When I was a child, I lost my mom.
No need for sympathy. She didn't die. She just disappeared behind a mountain of stuff she had piled in a back bedroom.
I know that soundsd like a lame joke, but it isn’t exactly made up. My mother was a packrat - a surprisingly clean and organized packrat. but a packrat nonetheless. And her packrattiness was so bad, a person could go missing – or hide a fugitive – or start a secret colony – beneath any number of stuff-mountains she erected throughout her house.
Sadly, in 2007 we really did lose her when she passed away. My dad grieved so hard he didn’t want anything in their house to be touched, so
we continued to navigate through and around (and over) her assortment of stuff
until three years of accumulated dust finally got the best of him. That was when my sister and I began sorting.
We started spending a few hours each Wednesday with Dad, popping open box after box after unbelievable box and pulling out tens of thousands of objects. Some were delightful. Some were distrubing. We cleared one bedroom that was packed from floor to ceiling, wall to wall with boxes, and then we attacked some other rooms that were packed full of furnishings and all manner of weirdness and awe, and then we started on the jampacked sixteen-by-twelve-foot shed. It took us six years to clear the house of her belongings, and to this day we continue to sort through papers she saved.
But this isn’t a story about the insanity of hoarding (although hoarding is a pretty messed up practice). This isn’t a slam against my mother, either.
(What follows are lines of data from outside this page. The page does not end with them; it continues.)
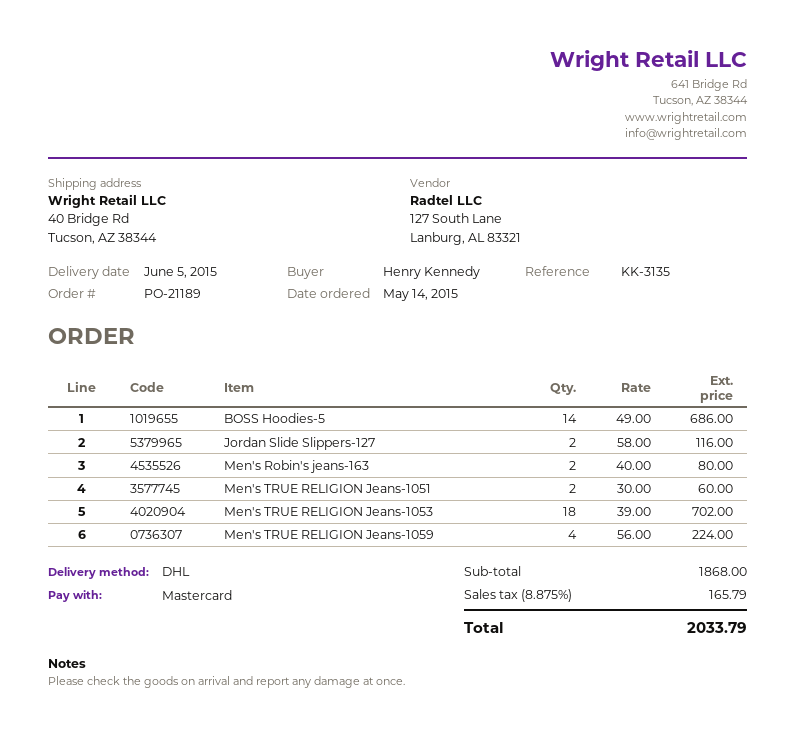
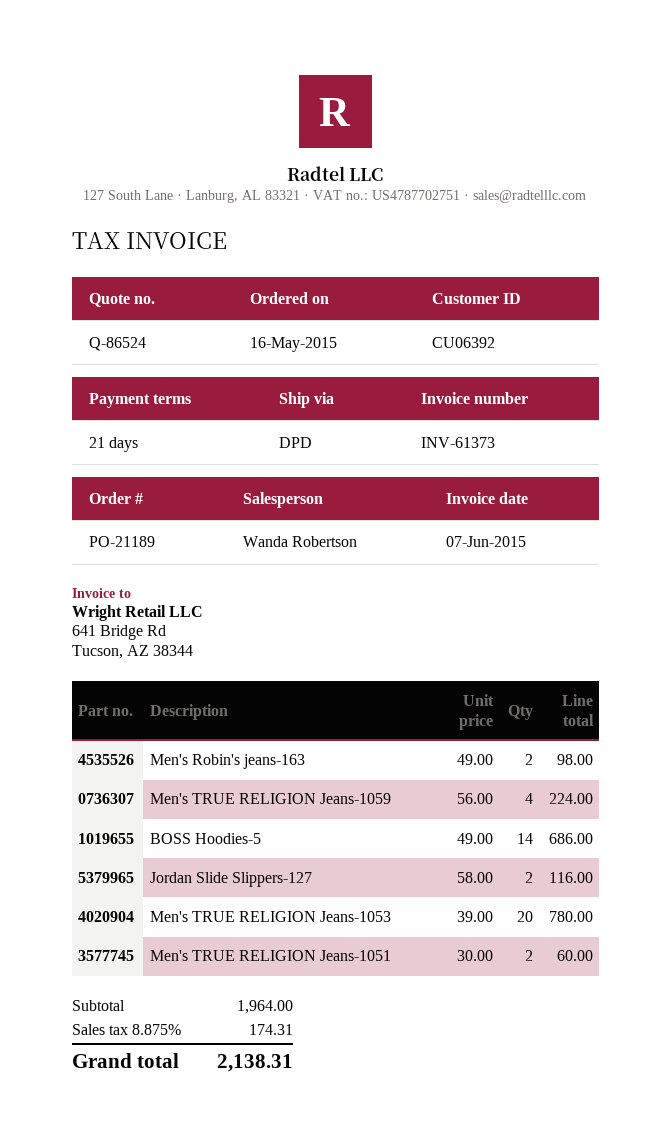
order date: 2015-05-14 -> 2015-05-16
shipping method: DHL -> DPD
Men's Robin's jeans-163: 2 x 40.00 = 80.00 -> 2 x 49.00 = 98.00
Men's TRUE RELIGION Jeans-1053: 18 x 39.00 = 702.00 -> 20 x 39.00 = 780.00
subtotal: 1868.00 -> 1964.00
tax: 8.875% = 165.79 -> 8.875% = 174.31
total: 2033.79 -> 2138.31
The message I want to share is that during the six+ years that we sorted my mother’s little, big, and all-sizes-in-between treasures, we sometimes found them perplexing and unsettling, but we also found they have value.
Her countless gems triggered my dad’s memories and produced stories from his youth that we had never heard before. They brought back memories that had lain dormant within us for decades. They produced laughter and tears, and they sent two tiny undead chickens on an epic adventure across the country and abroad. (And yes, we have photographic evidence of their escapades.)
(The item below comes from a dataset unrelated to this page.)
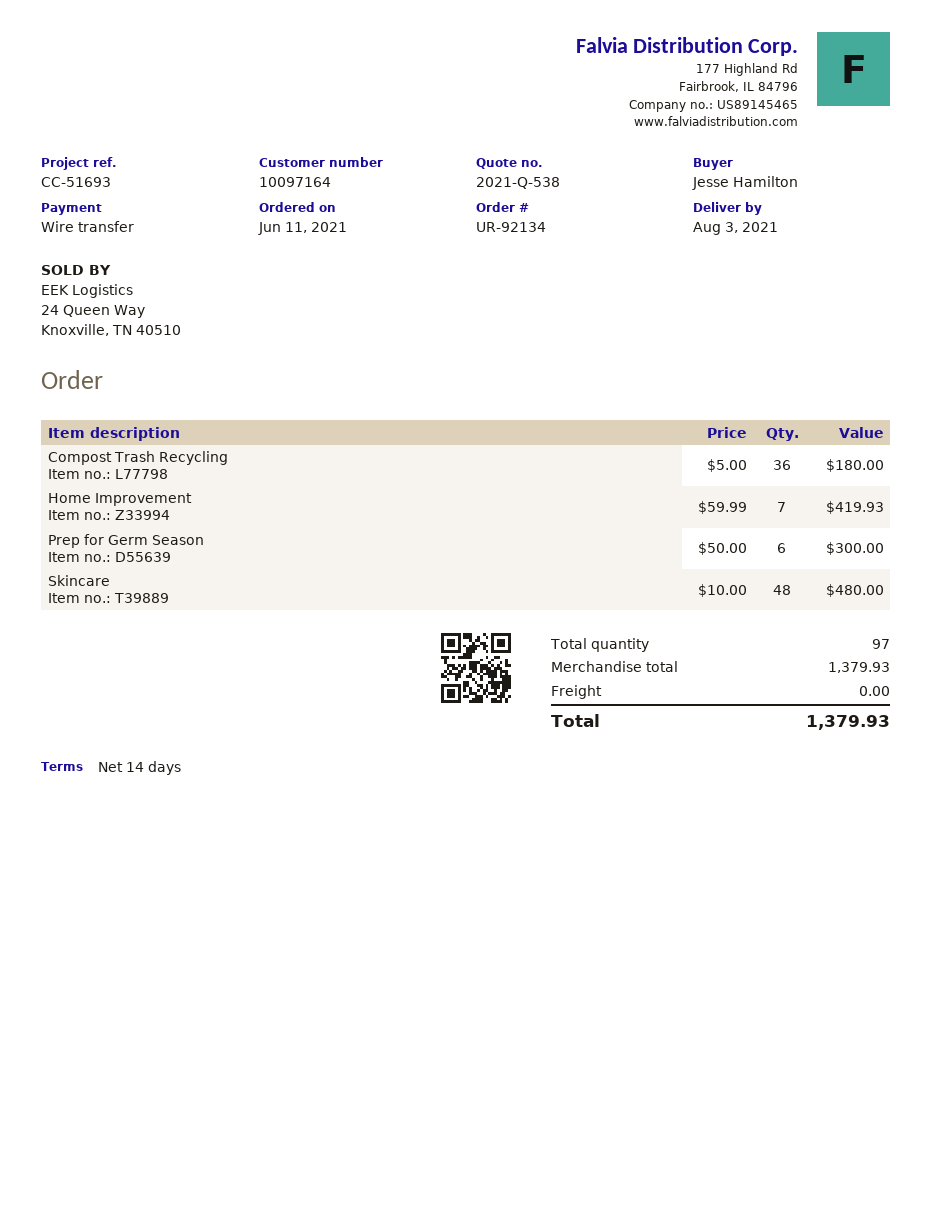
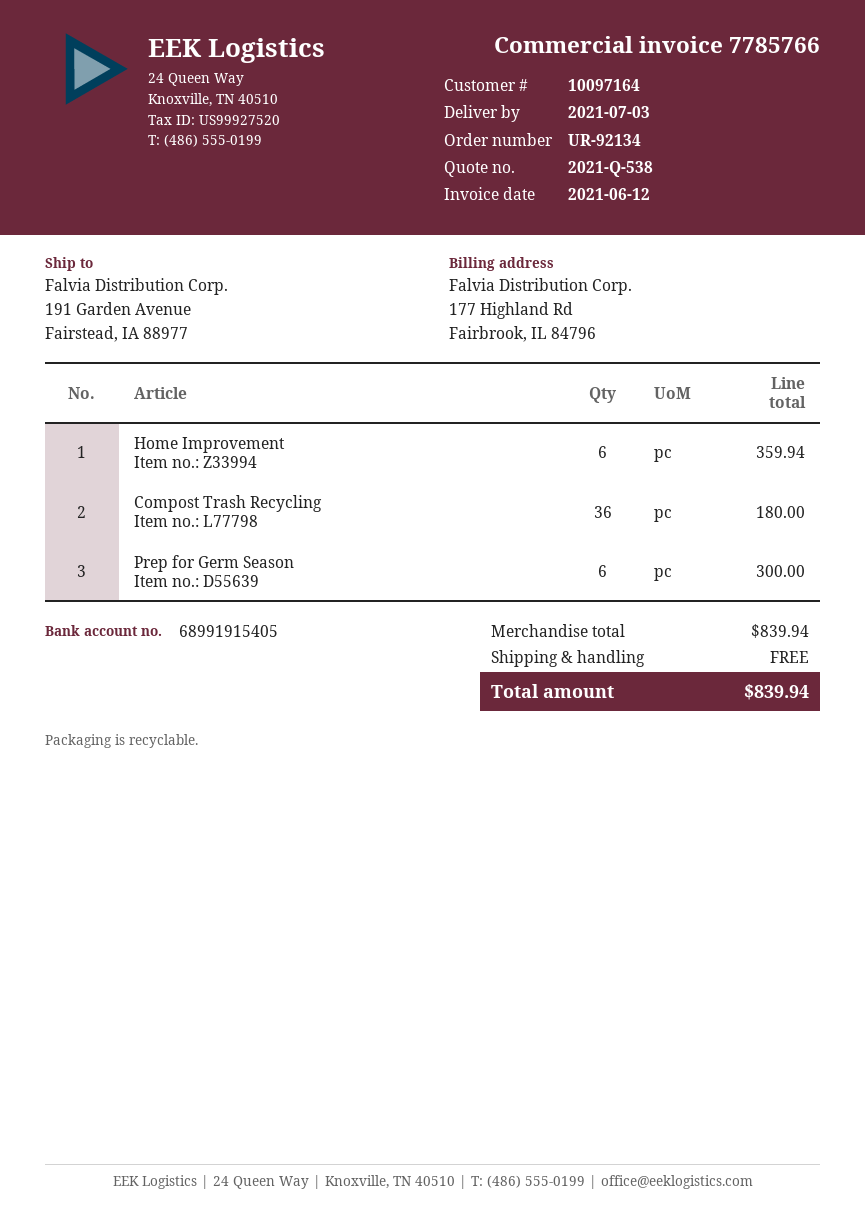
delivery date: 2021-08-03 -> 2021-07-03
Home Improvement: 7 for 419.93 -> 6 for 359.94
Skincare: 48 for 480.00 -> none
subtotal: 1379.93 -> 839.94
total: 1379.93 -> 839.94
From the beautiful to the bizarre, Mom’s stuff has been an endless source of entertainment. It has spoken to us as only our mother could and brought her closer to us than ever. As I share this story, I hope you will find our journey through her belongings to be as entertaining as we have. I hope our discoveries will jog sweet and humorous memories about your past and your loved ones. And above all, I hope you benefit from the eccentricity and the affection that was Geneva.